§ What the exercise asks
Reproduce the listing that follows, line for line.
►
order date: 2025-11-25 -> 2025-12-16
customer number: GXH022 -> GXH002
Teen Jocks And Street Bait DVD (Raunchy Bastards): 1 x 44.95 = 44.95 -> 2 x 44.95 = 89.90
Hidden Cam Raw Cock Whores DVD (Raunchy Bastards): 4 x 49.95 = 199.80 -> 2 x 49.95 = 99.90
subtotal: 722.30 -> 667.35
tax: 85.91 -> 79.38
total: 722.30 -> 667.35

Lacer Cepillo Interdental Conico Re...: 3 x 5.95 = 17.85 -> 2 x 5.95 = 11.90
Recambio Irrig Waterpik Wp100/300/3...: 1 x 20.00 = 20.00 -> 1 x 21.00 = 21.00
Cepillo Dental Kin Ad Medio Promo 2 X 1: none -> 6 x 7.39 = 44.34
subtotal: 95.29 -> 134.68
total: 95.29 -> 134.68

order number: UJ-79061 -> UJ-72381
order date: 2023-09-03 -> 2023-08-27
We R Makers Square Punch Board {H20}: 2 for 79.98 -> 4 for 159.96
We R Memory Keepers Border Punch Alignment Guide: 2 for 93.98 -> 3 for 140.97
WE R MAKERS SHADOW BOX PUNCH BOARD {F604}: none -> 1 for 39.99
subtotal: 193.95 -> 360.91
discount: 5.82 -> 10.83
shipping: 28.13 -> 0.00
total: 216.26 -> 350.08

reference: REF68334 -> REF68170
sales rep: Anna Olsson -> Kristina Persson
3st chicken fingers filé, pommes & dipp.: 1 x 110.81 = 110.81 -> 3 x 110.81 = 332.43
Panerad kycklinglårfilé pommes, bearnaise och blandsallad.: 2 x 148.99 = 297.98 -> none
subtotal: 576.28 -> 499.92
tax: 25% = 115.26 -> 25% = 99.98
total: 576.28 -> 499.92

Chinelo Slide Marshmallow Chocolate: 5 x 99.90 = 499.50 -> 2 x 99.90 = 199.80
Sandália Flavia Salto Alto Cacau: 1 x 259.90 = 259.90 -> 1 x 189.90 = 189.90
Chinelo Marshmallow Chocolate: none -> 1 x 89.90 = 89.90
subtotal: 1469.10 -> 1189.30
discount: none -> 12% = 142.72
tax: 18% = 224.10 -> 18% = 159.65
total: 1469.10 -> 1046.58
◄
§ Result for this exercise
order date: 2025-11-25 -> 2025-12-16
customer number: GXH022 -> GXH002
Teen Jocks And Street Bait DVD (Raunchy Bastards): 1 x 44.95 = 44.95 -> 2 x 44.95 = 89.90
Hidden Cam Raw Cock Whores DVD (Raunchy Bastards): 4 x 49.95 = 199.80 -> 2 x 49.95 = 99.90
subtotal: 722.30 -> 667.35
tax: 85.91 -> 79.38
total: 722.30 -> 667.35

Lacer Cepillo Interdental Conico Re...: 3 x 5.95 = 17.85 -> 2 x 5.95 = 11.90
Recambio Irrig Waterpik Wp100/300/3...: 1 x 20.00 = 20.00 -> 1 x 21.00 = 21.00
Cepillo Dental Kin Ad Medio Promo 2 X 1: none -> 6 x 7.39 = 44.34
subtotal: 95.29 -> 134.68
total: 95.29 -> 134.68

order number: UJ-79061 -> UJ-72381
order date: 2023-09-03 -> 2023-08-27
We R Makers Square Punch Board {H20}: 2 for 79.98 -> 4 for 159.96
We R Memory Keepers Border Punch Alignment Guide: 2 for 93.98 -> 3 for 140.97
WE R MAKERS SHADOW BOX PUNCH BOARD {F604}: none -> 1 for 39.99
subtotal: 193.95 -> 360.91
discount: 5.82 -> 10.83
shipping: 28.13 -> 0.00
total: 216.26 -> 350.08

reference: REF68334 -> REF68170
sales rep: Anna Olsson -> Kristina Persson
3st chicken fingers filé, pommes & dipp.: 1 x 110.81 = 110.81 -> 3 x 110.81 = 332.43
Panerad kycklinglårfilé pommes, bearnaise och blandsallad.: 2 x 148.99 = 297.98 -> none
subtotal: 576.28 -> 499.92
tax: 25% = 115.26 -> 25% = 99.98
total: 576.28 -> 499.92

Chinelo Slide Marshmallow Chocolate: 5 x 99.90 = 499.50 -> 2 x 99.90 = 199.80
Sandália Flavia Salto Alto Cacau: 1 x 259.90 = 259.90 -> 1 x 189.90 = 189.90
Chinelo Marshmallow Chocolate: none -> 1 x 89.90 = 89.90
subtotal: 1469.10 -> 1189.30
discount: none -> 12% = 142.72
tax: 18% = 224.10 -> 18% = 159.65
total: 1469.10 -> 1046.58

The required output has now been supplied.